Unsecure Web Browsing – It’s not only phishing emails that can lure us into visiting malicious websites; innocent Web browsing or Web surfing can too. Malicious websites, which look like legitimate sites, will try to install any number of different types of malware by getting you to install software that your computer seems to need. However, there are also drive-by downloads, where all you have to do is just visit the malicious site to be infected; the actual download isn’t even necessary. In addition to keeping your web browser and operating system current, browser protection extensions, and unwanted software blockers are the best protection against malicious websites, but as with any cyber threat, cybersecurity awareness is key and you should always exercise caution before opening emails that look suspicious or visiting websites with odd URLs.
Rootkits – A rootkit is a program or even a collection of programs that covertly sit on a compromised computer and provide unauthorized access and control of the computer or its software to a hacker. Rootkits are difficult to detect and can go undetected for years as their principal function is to hide and protect their existence and the existence of other malware, which they often do by shutting down antivirus software. Rootkits are used to plant malware that can spy on and steal sensitive information such as banking credentials, passwords, and trade secrets, and to launch further network security attacks. Comprehensive, advanced antivirus software, browser protection and unwanted software blockers are the best defense against rootkits. Making sure your operating software and your antivirus software are always current and have the latest security patches is essential too.

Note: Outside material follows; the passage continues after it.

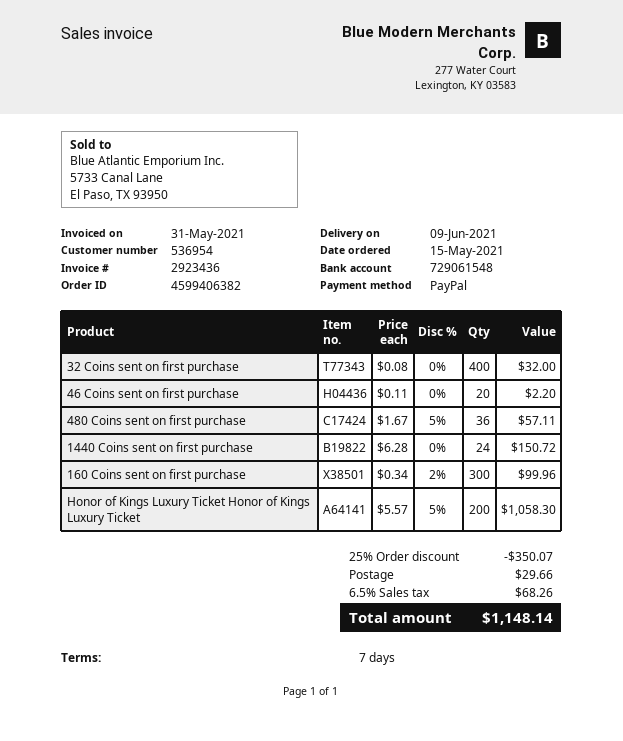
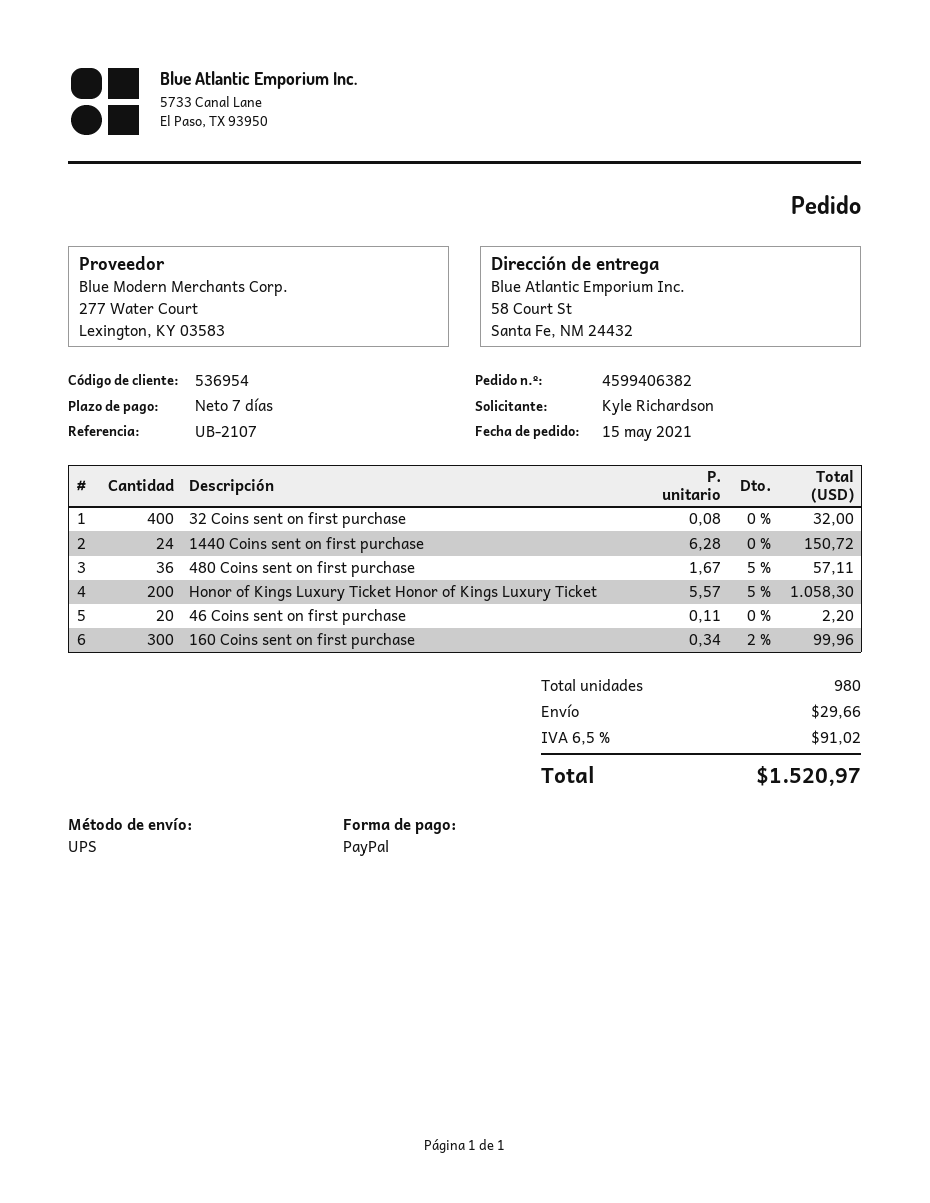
discount: 25% = 350.07 -> none
tax: 6.5% = 68.26 -> 6.5% = 91.02
total: 1148.14 -> 1520.97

And if we haven’t said it enough, be aware of phishing emails, malicious websites, and attachments sent from unfamiliar sources.
Third party and supply chain attacks – Specifically relevant to businesses, supply chain attacks can be devastating, especially to small and medium sized businesses that don’t have the resources to recover from such an attack. Third party and supply chain attacks take place when your business systems are compromised via an outside partner or service provider that has access to your data. Hackers will look for the weakest link in an online supply network such as unsecure network protocols or unsafe coding practices, and then slip their malware onto the target system without anyone ever noticing.
These attacks can wreak untold financial and reputational damage to businesses as they can go undetected for extended periods of time, furtively stealing sensitive information. Again, awareness and caution are requisite to a viable cybersecurity defense. Vetting your vendors to make sure they have the latest cybersecurity measures in place and making sure your operating systems and antivirus software are up-to-date are critical security steps too.
Celebrate this holiday? Sure, but don’t forget about cybersecurity.
The ‘L’ and ‘O’ sent in that initial Internet transmission was supposed to be part of a larger transmission sending the word ‘Login’. The first attempt crashed, but a second attempt was successful and heralded in the era of the Internet.
This day has certainly earned its place in history and deserves to be celebrated, but today the larger Internet picture includes being knowledgeable of cybersecurity issues and following good cyber hygiene. Without cybersecurity measures, your data and privacy are vulnerable and if you’re attacked, celebrating International Internet Day will be the last thing on your mind.